Мы озираемся. Вокруг вода да редкие кочки, обросшие кустами. Самое интересное, ведь умом понимаю, что здесь неоткуда взяться ребенку. А сердце кричит, беги! Спасай! Ему сейчас страшно и одиноко! Неужели ты равнодушная деревяшка? Неужели пройдешь мимо, не поможешь⁈
Резко становится не до веселых песен.
Все душевные ресурсы уходят на то, чтобы упрямо себе твердить: «Это русалкины проделки! Здесь нет никакого ребенка!»

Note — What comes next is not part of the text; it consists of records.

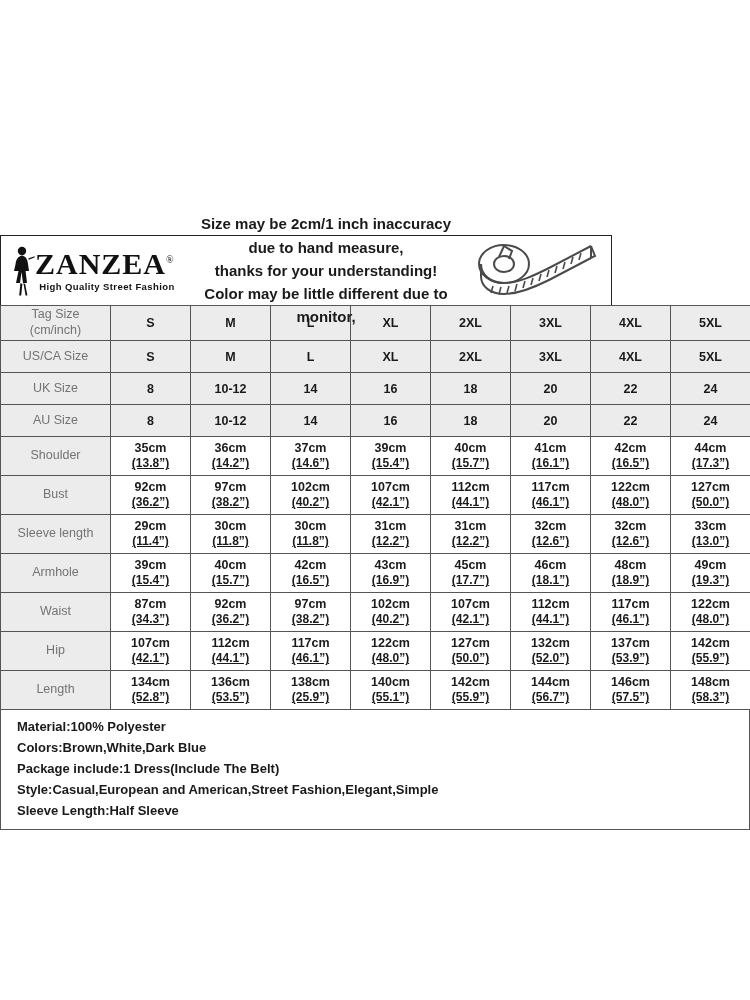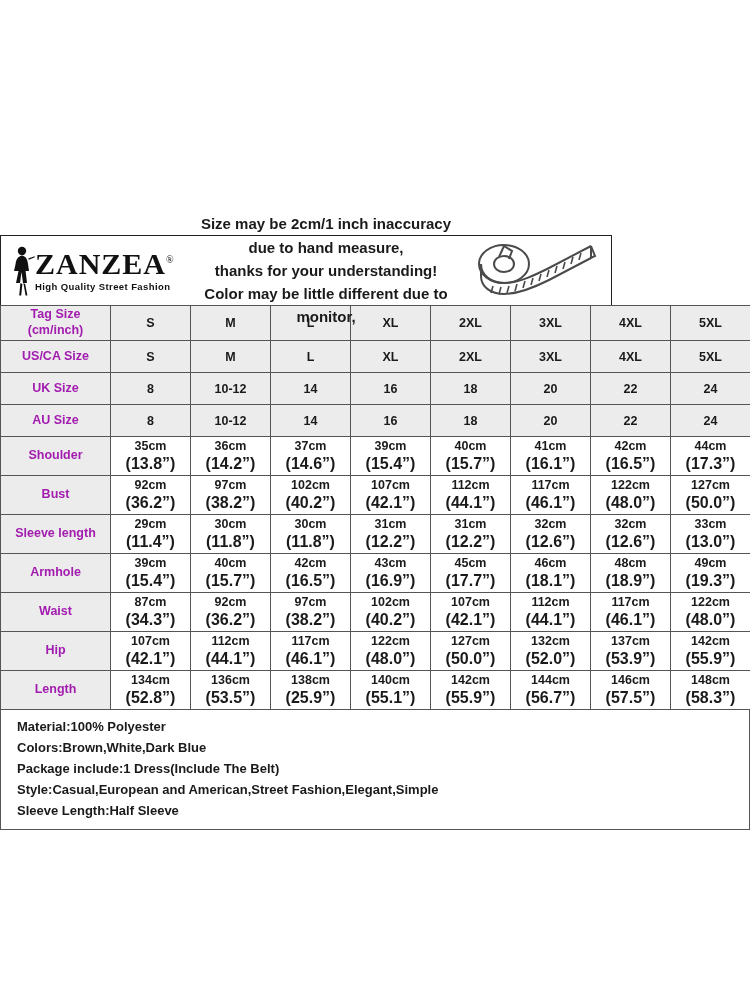--- a/index.html
+++ b/index.html
@@ -64,20 +64,21 @@
     font-size: 10px;
     vertical-align: super;
     font-weight: 400;
   }
   .brand-tag {
     font-size: 9.5px;
     letter-spacing: 0.4px;
     color: #111;
     margin-top: 2px;
     font-weight: 600;
+    text-align: right;
   }
   .notice {
     flex: 1 1 auto;
     text-align: center;
     font-size: 15px;
     line-height: 1.55;
     font-weight: 600;
     color: #1a1a1a;
   }
   .tape {
@@ -98,41 +99,41 @@
     text-align: center;
     vertical-align: middle;
     font-size: 12.5px;
     padding: 0;
   }
   col.label-col { width: 110px; }
   col.size-col  { width: 80px; }
 
   .row-label {
     background: #ececec;
-    font-weight: 700;
+    font-weight: 400;
     font-size: 13px;
-    color: #a21caf;
+    color: #737373;
     line-height: 1.25;
   }
   .hdr-cell {
     background: #ececec;
     font-weight: 700;
     font-size: 13px;
   }
   tr.hdr-row td { height: 31px; }
   tr.hdr-row.tall td { height: 34px; }
   tr.meas-row td { height: 38px; }
 
   .val {
     display: block;
     line-height: 1.22;
     font-weight: 600;
     font-size: 12.5px;
   }
-  .val.inch { font-size: 16px; }
+  .val.inch { font-size: 12px; text-decoration: underline; }
 
   
   .footer {
     border: 1px solid #555;
     border-top: none;
     padding: 6px 4px 8px 16px;
     box-sizing: border-box;
     width: 750px;
   }
   .footer p {

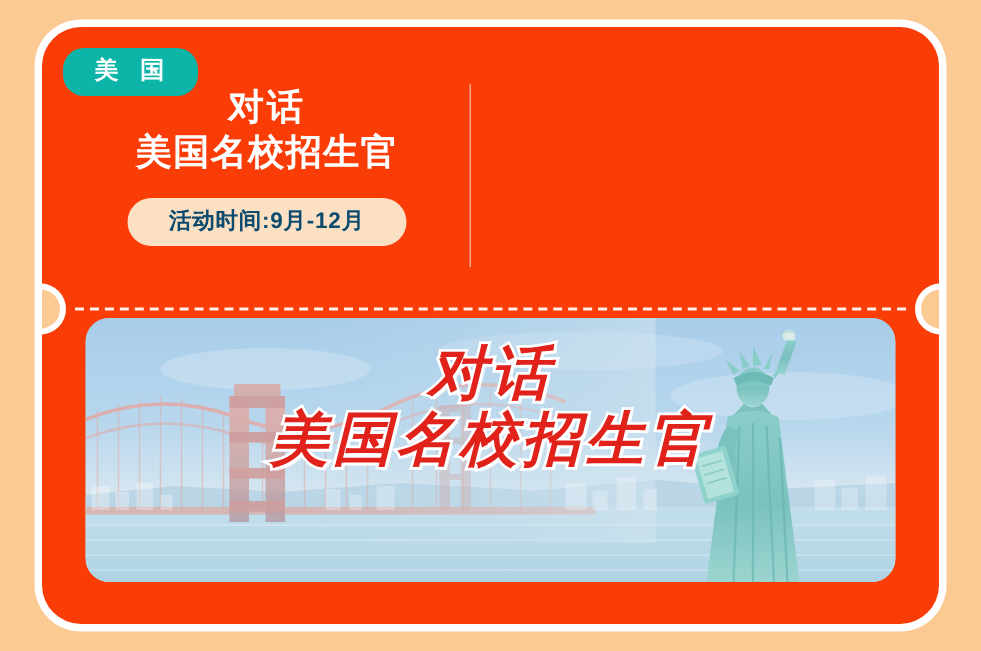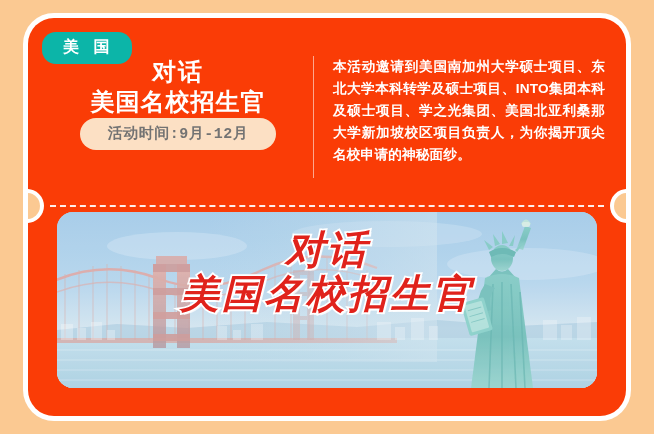--- a/index.html
+++ b/index.html
@@ -80,30 +80,29 @@
   #event-title-line2{
     color:#FFFFFF;
     font-size:24px;
     font-weight:bold;
     letter-spacing:1px;
     line-height:1.18;
     margin-top:2px;
   }
   #event-date-pill{
     display:inline-block;
-    margin-top:1px;
+    margin-top:15px;
     background:#FCE0C4;
-    color:#737373;
+    color:#0c4a6e;
     font-size:15px;
     font-weight:bold;
     letter-spacing:.5px;
     padding:6px 28px 7px 28px;
     border-radius:16px;
     white-space:nowrap;
-    font-family:Liberation Mono, monospace;
   }
 
   #column-divider{
     position:absolute;
     left:285px; top:38px;
     width:1px; height:122px;
     background:rgba(255,255,255,.55);
   }
 
   #upper-right-col{
@@ -182,23 +181,20 @@
     <div id="country-badge">美 国</div>
 
     <div id="upper-left-col">
       <div id="event-title-line1">对话</div>
       <div id="event-title-line2">美国名校招生官</div>
       <div id="event-date-pill">活动时间:9月-12月</div>
     </div>
 
     <div id="column-divider"></div>
 
-    <div id="upper-right-col">
-      <div id="event-description">本活动邀请到美国南加州大学硕士项目、东北大学本科转学及硕士项目、INTO集团本科及硕士项目、学之光集团、美国北亚利桑那大学新加坡校区项目负责人，为你揭开顶尖名校申请的神秘面纱。</div>
-    </div>
   </div>
 
   <div id="promo-banner">
 
     <svg id="banner-scene" viewBox="0 0 540 176" preserveAspectRatio="none" xmlns="http://www.w3.org/2000/svg">
       <defs>
         <linearGradient id="skyGrad" x1="0" y1="0" x2="0" y2="1">
           <stop offset="0%" stop-color="#A2CAE8"></stop>
           <stop offset="40%" stop-color="#B3D4EC"></stop>
           <stop offset="66%" stop-color="#D2E4EF"></stop>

Внезапно Тания останавливается и… делает шаг в воду. В сторону плача. Хватаю ее за крепкий ворот темно-коричневого, льняного платья и вытягиваю обратно, на сушу. Держу за руку, пока та вырывается.
— Куда-а⁈ — реву во все горло, пытаясь образумить. — Это русалка тебе мозг затуманила. Очни-ись!
Вот только Тания меня, будто не слышит.
Рвется в болото, как одержимая. Хорошо, что после пребывания в ипостаси белки она ослабела. Но даже при этом понимаю, что долго ее удерживать не смогу.
Придется пойти на крайние меры.
— Прости, милая, — сдавленно прошу и, размахнувшись, отвешиваю ей звонкую пощечину.